And so they hand the phone to me and my mom proceeds to tell me that he was going to propose to me. And she wanted me to know this in advance because she was afraid that I would say no. Oh. And so I knew that whole night, you know, just kind of going through the process of watching him be all nervous and all that. It was kind of fun. It wasn't until years later, really until my recovery and my second marriage, that I really realized the impact that my mom had had on my
life in teaching me not to trust my gut. That was one example. Like, I wouldn't have told you that I didn't trust my gut. People always told me I had great instincts. But what I grew up with and didn't know until therapy. was how much my mom had influenced and had essentially passively told me that I don't have the ability to make good decisions on my own or to make best decisions on my own. So therefore, I must listen to her
or others. And so for so long of my life, and Chris, you know this about me because we've been friends for a very long time, I need a committee to make a decision. Almost always. And I hate that about myself because I'm intelligent. But at the same time, when it's been so embedded in you, so if you're a woman listening to this podcast, if you're a man listening to this podcast,
welcome. But if you're anyone listening to this podcast, if you find yourself continually going to others to help you make a decision, that's a great opportunity to hit pause and really consider. your family of origin? And are you acting in an empowered way when you are continually needing an audience to help you make a decision, even if it's good, trusted people? The Lord has gifted you with his Holy Spirit if you are a believer. And if you're not a believer, hey, let's talk
about that. But we do have the ability to make these decisions for ourselves. And sometimes we need to grow into it when it hasn't been nurtured. Yes, so true. So true. Yeah.

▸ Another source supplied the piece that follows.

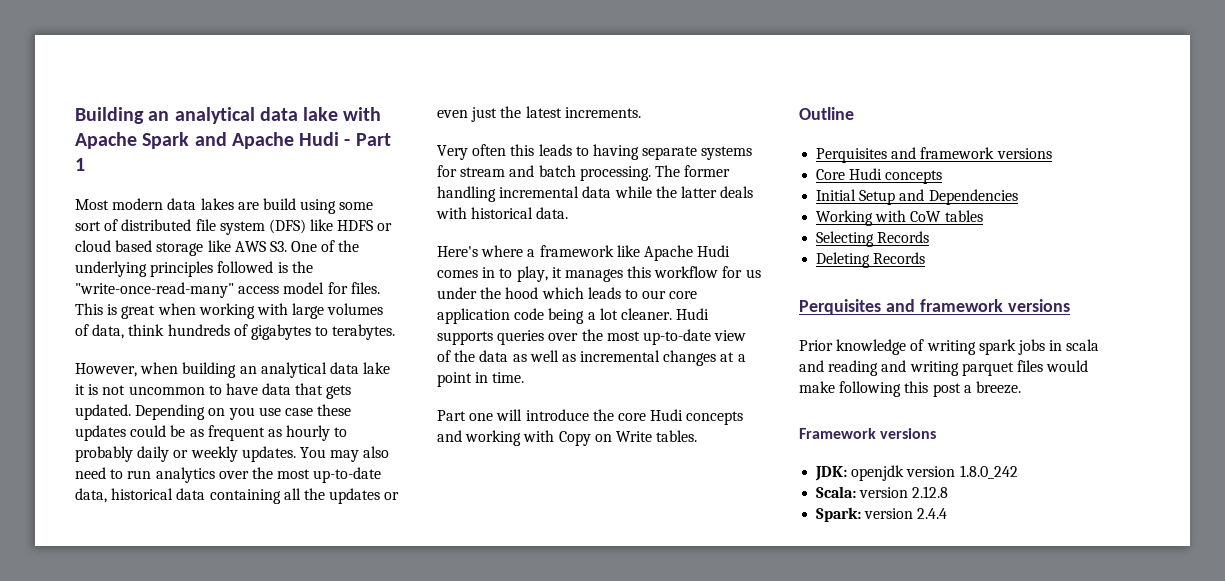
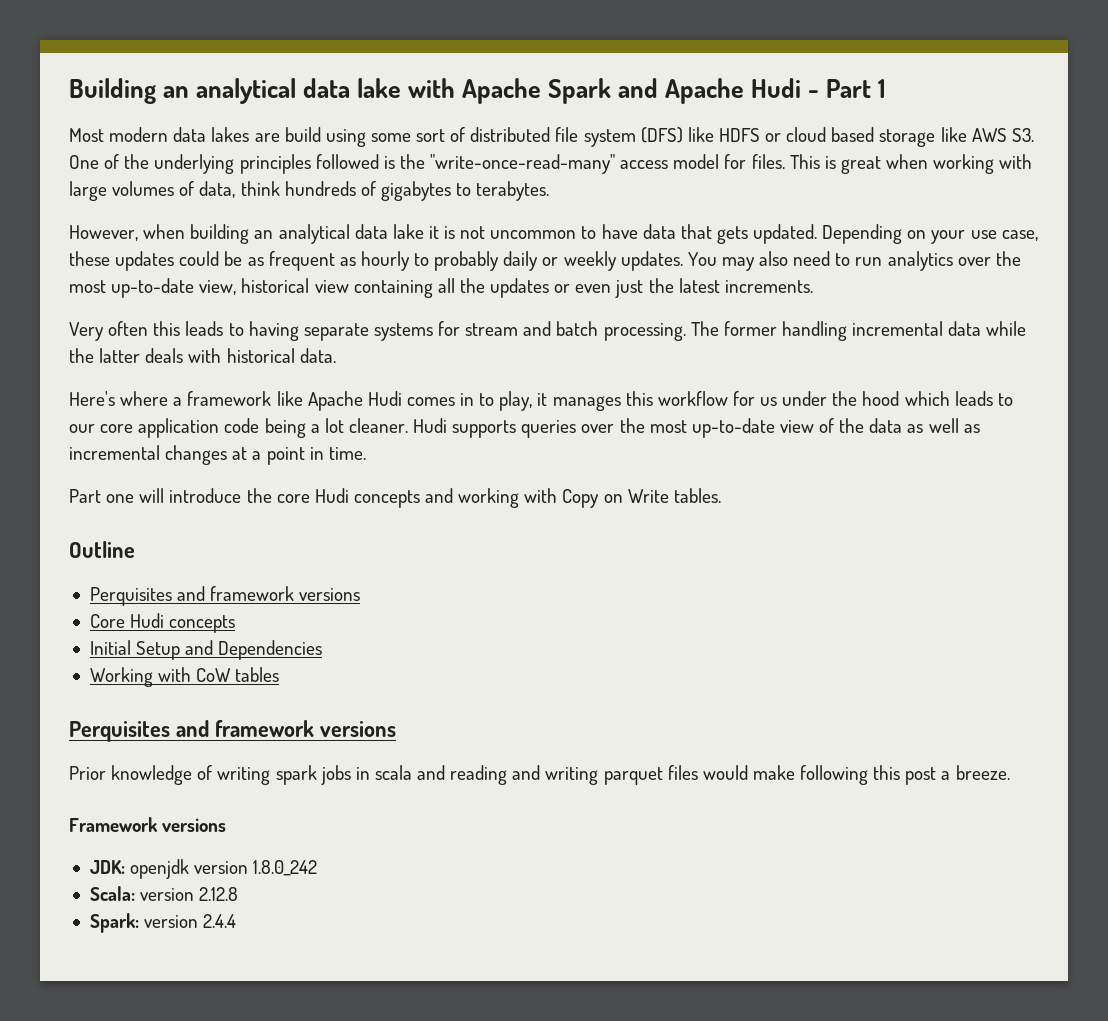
[228,407,313,420] you use case -> [931,230,1038,244] your use case,
[75,488,206,503] data, historical data -> [199,278,349,295] view, historical view
[816,231,930,247] [816,252,926,268] // Selecting Records // Deleting Records -> (280, 674) none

Thank you for sharing, Jen. Okay. Welcome, Power. What's the E? E is elect a choice. Make a choice. Just make one. Just make it happen. So we're resolving to choose something. And maybe it's a small thing. But some people, choices are scary and hard. And so we fear failure. A lot of times we fear failure.
And making choices means you might make a wrong choice, but it's empowering to make choices even if they are wrong because you will recover from them. And the last one is R, I already said it, resolve to choose. So just resolving to do that. And again, I have a picture that my clients have given me is on my walls and they are so meaningful. And this lady many years ago, I was very depressed, and I asked her. I was a practicum student. I wasn't even an intern yet. And I was counseling
as part of my schooling. And I said, who were you before someone took it away from you? And she said, oh, I liked art. And I said, okay, well, I want you to start getting back, you know, again, what's your hobby? You know, and she got back to painting. But she said to me before that, she said, I can't afford to paint. She said, canvases are expensive. I don't have any space for it. She was finding all the reasons she couldn't,
kind of some victim thinking. And I said, I want you to paint over all your old canvases and just put it up in your kitchen, find a way. And she did. And so she gave me this beautiful piece of art that's sort of looking at it right now. It looks like stripes of green and yellow, kind of a sunset, sunrise kind of picture. And so I said, this is going to be the first thing for my counseling office when I get it. And so I went and I put it in my window at my office,
my first office. And all of a sudden, Jesus came through. There was a picture of Jesus behind. Wow. And I was like, what in the world? I called her and I said, what in the world is this? How did you do this? And she said, what are you talking about? And I said, there's Jesus in my picture. And she said, what do you mean? And she goes, oh, I painted over an old picture of Jesus that I didn't like. So when a client is struggling with. Fear of failure and making choices because
they're scared they're going to mess up. I go and I get that off the wall and I hold it up and they gasp because it's like finding Jesus in your toast. You know, there's people that, you know, it's a shrine or whatever. Potato chips. Yes. Yeah, exactly. And. And I say, you know, I talk about that verse that says. We're like fragile clay jars. And when we're flawed and
fragile, Jesus can shine through. But when we're like a terracotta pot and we got this and we can do okay, he doesn't get the chance to shine through us. But it is such a risk and it is so scary. So that's for all my perfectionists and all the perfectionist listeners out there. You've got to send us a picture of that painting, if you would. And I will either use it in the social media or find a way to link it in the show notes. But I would love to see that. You too, Jen, right?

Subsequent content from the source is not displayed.